My stance is the same as it was: I don't think it is a good idea, but if you want it, I don't mind putting it in the EG. But we will not be able to come up with objective rules for handling all sorts of complex cases (see e.g. my verse example above), and if this sort of thing will be optional and to be handled on an ad hoc basis, then I don't really see what advantage it might serve (e.g. research, display?). I have written up a possible alternative to EGD §7.1.4 - Arlo, please have a look there and see if you like it. Also please reply to my comment there. We could limit it to allow this encoding only for combinations of numerals on words (which may be what you have in mind now), and thereby reduce the twilight zone, but that seems like a very arbitrary restriction to me.

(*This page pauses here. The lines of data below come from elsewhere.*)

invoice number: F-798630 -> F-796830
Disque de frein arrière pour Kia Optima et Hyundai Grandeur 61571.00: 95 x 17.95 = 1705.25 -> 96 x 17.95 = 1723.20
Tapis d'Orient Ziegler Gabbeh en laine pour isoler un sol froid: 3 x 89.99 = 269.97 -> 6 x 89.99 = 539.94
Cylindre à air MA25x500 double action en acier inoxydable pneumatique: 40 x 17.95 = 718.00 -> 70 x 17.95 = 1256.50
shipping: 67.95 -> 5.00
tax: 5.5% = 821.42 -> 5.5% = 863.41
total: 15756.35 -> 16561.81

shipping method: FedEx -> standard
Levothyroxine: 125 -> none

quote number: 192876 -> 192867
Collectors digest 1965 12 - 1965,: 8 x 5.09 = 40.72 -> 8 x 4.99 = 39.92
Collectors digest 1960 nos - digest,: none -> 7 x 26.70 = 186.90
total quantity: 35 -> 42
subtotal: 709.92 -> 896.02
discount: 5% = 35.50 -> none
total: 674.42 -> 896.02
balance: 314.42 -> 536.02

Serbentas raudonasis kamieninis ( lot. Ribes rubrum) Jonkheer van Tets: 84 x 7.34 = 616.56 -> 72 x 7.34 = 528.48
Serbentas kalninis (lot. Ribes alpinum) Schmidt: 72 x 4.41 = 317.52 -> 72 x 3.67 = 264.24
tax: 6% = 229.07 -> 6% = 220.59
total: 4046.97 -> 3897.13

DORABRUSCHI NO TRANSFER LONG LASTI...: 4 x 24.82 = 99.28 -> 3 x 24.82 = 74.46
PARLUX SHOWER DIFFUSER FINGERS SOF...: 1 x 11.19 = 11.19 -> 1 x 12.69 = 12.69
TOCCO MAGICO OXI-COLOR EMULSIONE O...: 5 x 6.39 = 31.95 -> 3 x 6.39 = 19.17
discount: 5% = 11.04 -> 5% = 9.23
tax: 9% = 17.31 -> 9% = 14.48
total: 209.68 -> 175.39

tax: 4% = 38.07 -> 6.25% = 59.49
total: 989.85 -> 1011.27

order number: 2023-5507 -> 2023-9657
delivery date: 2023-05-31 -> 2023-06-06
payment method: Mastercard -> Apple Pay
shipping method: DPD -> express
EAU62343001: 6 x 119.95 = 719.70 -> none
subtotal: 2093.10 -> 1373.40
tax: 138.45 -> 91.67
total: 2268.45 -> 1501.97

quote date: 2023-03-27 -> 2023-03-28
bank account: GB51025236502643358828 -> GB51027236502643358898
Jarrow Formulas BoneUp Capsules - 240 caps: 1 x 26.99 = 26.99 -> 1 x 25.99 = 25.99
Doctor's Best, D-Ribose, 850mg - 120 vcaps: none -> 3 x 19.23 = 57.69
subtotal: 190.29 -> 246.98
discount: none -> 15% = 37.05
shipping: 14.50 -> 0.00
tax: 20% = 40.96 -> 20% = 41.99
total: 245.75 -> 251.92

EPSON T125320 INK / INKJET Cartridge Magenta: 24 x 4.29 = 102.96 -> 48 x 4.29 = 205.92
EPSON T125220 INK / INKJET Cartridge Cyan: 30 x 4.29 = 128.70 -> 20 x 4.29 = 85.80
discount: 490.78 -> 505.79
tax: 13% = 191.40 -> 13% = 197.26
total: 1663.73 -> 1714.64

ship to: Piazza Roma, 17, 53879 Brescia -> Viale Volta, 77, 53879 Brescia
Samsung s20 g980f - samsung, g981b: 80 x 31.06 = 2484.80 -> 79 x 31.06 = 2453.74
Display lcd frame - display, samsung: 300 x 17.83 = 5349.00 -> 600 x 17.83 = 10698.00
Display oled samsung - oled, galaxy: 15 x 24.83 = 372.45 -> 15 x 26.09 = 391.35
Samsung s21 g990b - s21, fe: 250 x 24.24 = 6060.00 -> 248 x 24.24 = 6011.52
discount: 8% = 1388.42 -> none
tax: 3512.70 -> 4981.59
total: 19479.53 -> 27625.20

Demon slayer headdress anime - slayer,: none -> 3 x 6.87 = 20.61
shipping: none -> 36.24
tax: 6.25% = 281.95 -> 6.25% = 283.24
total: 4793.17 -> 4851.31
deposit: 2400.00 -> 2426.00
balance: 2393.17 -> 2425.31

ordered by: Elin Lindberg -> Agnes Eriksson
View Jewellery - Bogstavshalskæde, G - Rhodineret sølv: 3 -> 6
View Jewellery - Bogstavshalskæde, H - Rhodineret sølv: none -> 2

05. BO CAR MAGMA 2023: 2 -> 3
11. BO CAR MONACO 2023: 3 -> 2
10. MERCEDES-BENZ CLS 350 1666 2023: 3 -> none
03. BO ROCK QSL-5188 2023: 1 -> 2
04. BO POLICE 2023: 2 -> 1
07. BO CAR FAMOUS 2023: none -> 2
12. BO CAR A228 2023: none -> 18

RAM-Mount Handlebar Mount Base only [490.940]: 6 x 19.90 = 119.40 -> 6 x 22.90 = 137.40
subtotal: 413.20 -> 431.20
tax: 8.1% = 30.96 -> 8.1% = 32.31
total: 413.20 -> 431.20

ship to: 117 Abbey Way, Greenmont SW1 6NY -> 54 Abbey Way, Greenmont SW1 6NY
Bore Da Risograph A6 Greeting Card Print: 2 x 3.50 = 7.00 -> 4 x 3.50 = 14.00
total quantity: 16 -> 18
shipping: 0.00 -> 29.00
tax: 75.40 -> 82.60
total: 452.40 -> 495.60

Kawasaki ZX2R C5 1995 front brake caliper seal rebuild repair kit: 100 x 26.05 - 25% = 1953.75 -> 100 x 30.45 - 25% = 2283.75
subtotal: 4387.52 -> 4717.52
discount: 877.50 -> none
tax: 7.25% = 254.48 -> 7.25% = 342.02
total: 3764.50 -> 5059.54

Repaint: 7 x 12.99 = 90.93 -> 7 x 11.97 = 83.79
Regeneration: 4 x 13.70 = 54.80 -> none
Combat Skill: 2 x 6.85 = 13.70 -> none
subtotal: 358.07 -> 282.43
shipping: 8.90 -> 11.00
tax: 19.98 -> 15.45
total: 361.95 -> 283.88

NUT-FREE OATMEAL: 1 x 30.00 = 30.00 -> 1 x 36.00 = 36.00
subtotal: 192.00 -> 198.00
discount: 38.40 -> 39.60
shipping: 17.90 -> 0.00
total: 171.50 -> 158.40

arlogriffiths commented 3 years ago

Thanks Dan.

in terms of research questions that might justify allowing encoding of numeral expressions formulated in words, I can imagine people wanting to query our data for certain types of measurement and the values assigned thereto: "give me all donations of ghee for more than 20 kg". This might be more relevant in some vernacular-language corpora than in Sanskrit inscriptions.
from that point of view, I am not sure it is a good idea to propose a limitation to combinations of numerals and numeral words (I suppose that is what you intended to write)

I will now look at your stub in in EGD 7.1.4.

danbalogh commented 3 years ago

Yes, I did mean combinations of numeral signs and numeral words. For that kind of research question, using <measure> (EGD §7.4.4) is much better suited, as it can work independently of num, specify "ghee" and use "kg". At any rate, I do agree that once we accept <num> for number-words, then we should allow it in general, and not only when combined with numeral signs. We could even go the whole hog and use <num> within <num> for bhūtasaṁkhyā, to encode the value of each word separately in addition to encoding the value of the whole, e.g. śākeṣv abdeṣu yāteṣv atha <num value="814"><num value="14">manu</num>-<num value="8">vasu</num></num>-saṁprāpta-saṁkhyeṣu meṣe My only problem remains that encoding multiple numeral words together is complicated, and it will run into problems like that in my example above, which I see no way of solving apart from using linking mechanism involving @xml:id, which takes the encoding to a whole new level of complexity.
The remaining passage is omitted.